Stored data
--

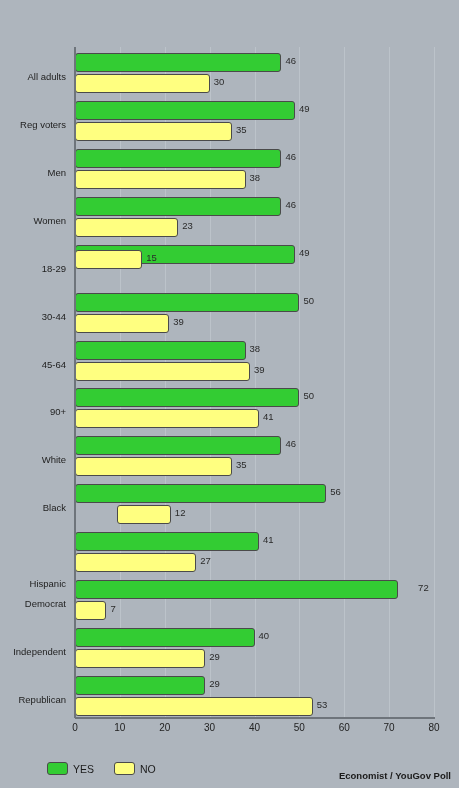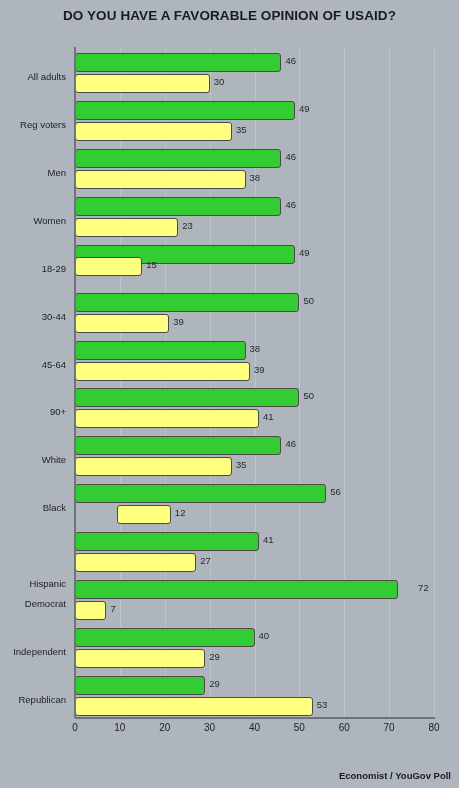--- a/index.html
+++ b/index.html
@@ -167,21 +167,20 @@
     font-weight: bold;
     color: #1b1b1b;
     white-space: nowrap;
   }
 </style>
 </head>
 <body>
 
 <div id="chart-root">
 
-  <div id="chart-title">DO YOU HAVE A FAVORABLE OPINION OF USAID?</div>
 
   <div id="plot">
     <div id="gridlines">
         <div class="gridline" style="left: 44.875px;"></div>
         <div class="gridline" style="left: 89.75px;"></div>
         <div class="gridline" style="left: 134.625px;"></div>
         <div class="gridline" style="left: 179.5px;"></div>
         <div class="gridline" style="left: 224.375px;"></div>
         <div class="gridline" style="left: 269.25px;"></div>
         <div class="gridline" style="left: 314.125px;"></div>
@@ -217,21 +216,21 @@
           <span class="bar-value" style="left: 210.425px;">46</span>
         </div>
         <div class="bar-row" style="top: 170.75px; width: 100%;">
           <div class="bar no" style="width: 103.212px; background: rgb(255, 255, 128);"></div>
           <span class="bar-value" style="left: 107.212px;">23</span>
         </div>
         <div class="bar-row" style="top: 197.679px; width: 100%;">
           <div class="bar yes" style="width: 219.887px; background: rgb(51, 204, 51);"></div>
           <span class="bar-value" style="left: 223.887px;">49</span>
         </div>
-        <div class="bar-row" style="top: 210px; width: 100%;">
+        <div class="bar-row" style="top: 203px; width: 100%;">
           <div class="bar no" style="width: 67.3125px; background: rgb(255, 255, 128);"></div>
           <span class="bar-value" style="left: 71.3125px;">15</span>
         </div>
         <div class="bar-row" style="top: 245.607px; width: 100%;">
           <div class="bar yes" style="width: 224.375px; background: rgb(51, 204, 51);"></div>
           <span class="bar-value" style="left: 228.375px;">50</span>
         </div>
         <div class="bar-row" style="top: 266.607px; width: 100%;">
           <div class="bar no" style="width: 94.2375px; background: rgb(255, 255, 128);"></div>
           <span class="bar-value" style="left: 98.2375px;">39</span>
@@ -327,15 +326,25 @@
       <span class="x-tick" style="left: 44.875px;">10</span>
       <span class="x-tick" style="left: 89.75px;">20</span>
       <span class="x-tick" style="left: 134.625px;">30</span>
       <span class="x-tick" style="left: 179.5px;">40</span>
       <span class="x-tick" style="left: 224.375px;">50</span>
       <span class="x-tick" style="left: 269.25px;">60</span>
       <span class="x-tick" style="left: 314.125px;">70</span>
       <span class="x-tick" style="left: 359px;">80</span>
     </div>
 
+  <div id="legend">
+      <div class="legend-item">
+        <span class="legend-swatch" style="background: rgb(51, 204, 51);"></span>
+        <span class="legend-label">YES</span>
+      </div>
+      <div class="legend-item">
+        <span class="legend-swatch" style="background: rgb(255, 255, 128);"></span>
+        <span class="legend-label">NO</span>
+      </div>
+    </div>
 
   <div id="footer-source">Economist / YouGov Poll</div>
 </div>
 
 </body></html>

--

Work request: Within the data above, how many lines contain the word "swatch"? Write only the number.

Solution to the problem: 2